- _DATA UNDER STUDY_
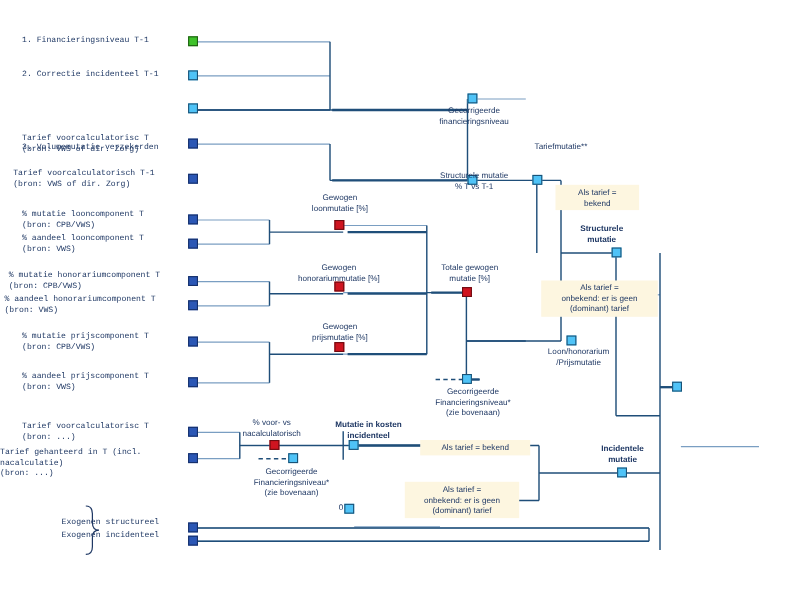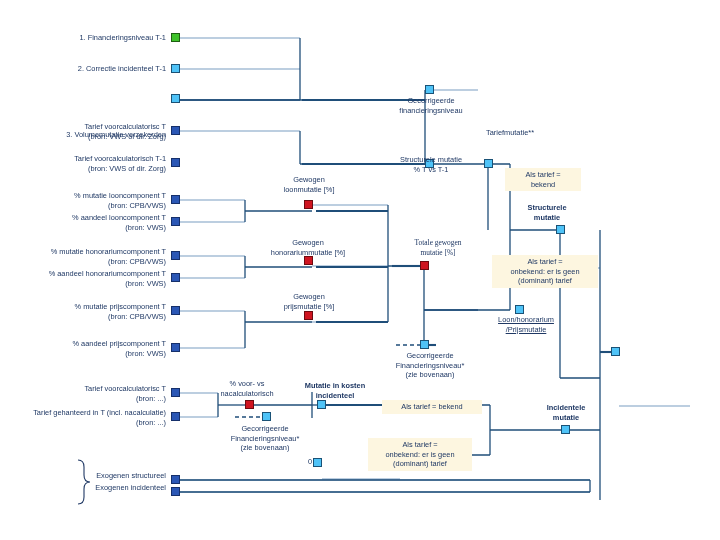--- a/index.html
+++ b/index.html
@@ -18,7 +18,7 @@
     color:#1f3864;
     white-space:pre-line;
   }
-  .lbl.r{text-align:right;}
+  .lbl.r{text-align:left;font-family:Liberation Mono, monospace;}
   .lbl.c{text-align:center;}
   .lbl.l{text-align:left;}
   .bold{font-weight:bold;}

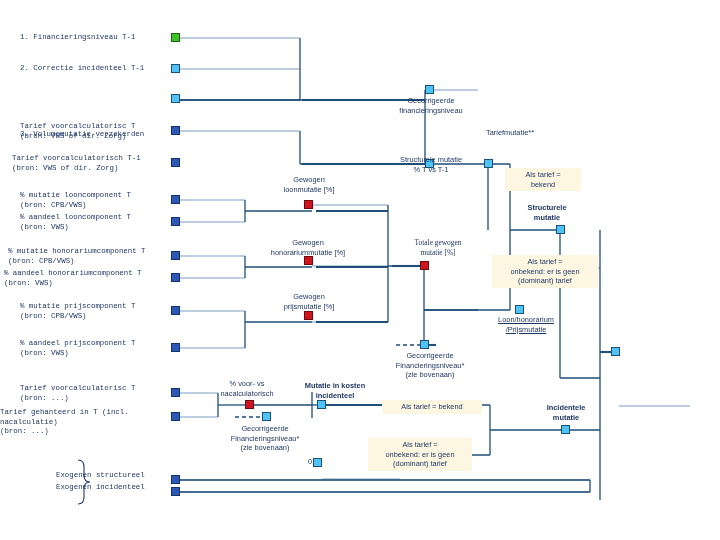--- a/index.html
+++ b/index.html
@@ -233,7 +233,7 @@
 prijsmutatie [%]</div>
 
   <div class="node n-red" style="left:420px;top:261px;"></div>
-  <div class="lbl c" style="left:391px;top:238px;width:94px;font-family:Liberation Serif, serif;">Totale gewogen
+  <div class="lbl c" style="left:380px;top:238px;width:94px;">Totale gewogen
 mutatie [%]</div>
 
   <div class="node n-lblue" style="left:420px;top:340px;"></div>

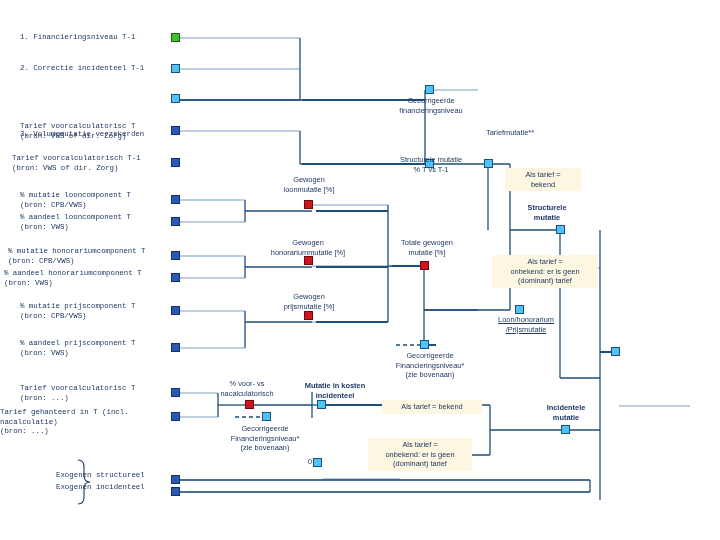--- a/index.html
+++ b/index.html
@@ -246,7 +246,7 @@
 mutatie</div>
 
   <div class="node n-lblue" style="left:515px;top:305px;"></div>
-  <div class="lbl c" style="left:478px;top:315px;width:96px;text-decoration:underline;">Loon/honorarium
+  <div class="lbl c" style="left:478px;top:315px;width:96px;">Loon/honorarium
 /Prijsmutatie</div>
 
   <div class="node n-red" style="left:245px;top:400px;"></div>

- _EXERCISE BRIEF_
Images are to be omitted; repeat the remaining data above exactly.

- _SOLVED EXERCISE_
--- a/index.html
+++ b/index.html
@@ -18,7 +18,7 @@
     color:#1f3864;
     white-space:pre-line;
   }
-  .lbl.r{text-align:right;}
+  .lbl.r{text-align:left;font-family:Liberation Mono, monospace;}
   .lbl.c{text-align:center;}
   .lbl.l{text-align:left;}
   .bold{font-weight:bold;}

--- a/index.html
+++ b/index.html
@@ -233,7 +233,7 @@
 prijsmutatie [%]</div>
 
   <div class="node n-red" style="left:420px;top:261px;"></div>
-  <div class="lbl c" style="left:391px;top:238px;width:94px;font-family:Liberation Serif, serif;">Totale gewogen
+  <div class="lbl c" style="left:380px;top:238px;width:94px;">Totale gewogen
 mutatie [%]</div>
 
   <div class="node n-lblue" style="left:420px;top:340px;"></div>

--- a/index.html
+++ b/index.html
@@ -246,7 +246,7 @@
 mutatie</div>
 
   <div class="node n-lblue" style="left:515px;top:305px;"></div>
-  <div class="lbl c" style="left:478px;top:315px;width:96px;text-decoration:underline;">Loon/honorarium
+  <div class="lbl c" style="left:478px;top:315px;width:96px;">Loon/honorarium
 /Prijsmutatie</div>
 
   <div class="node n-red" style="left:245px;top:400px;"></div>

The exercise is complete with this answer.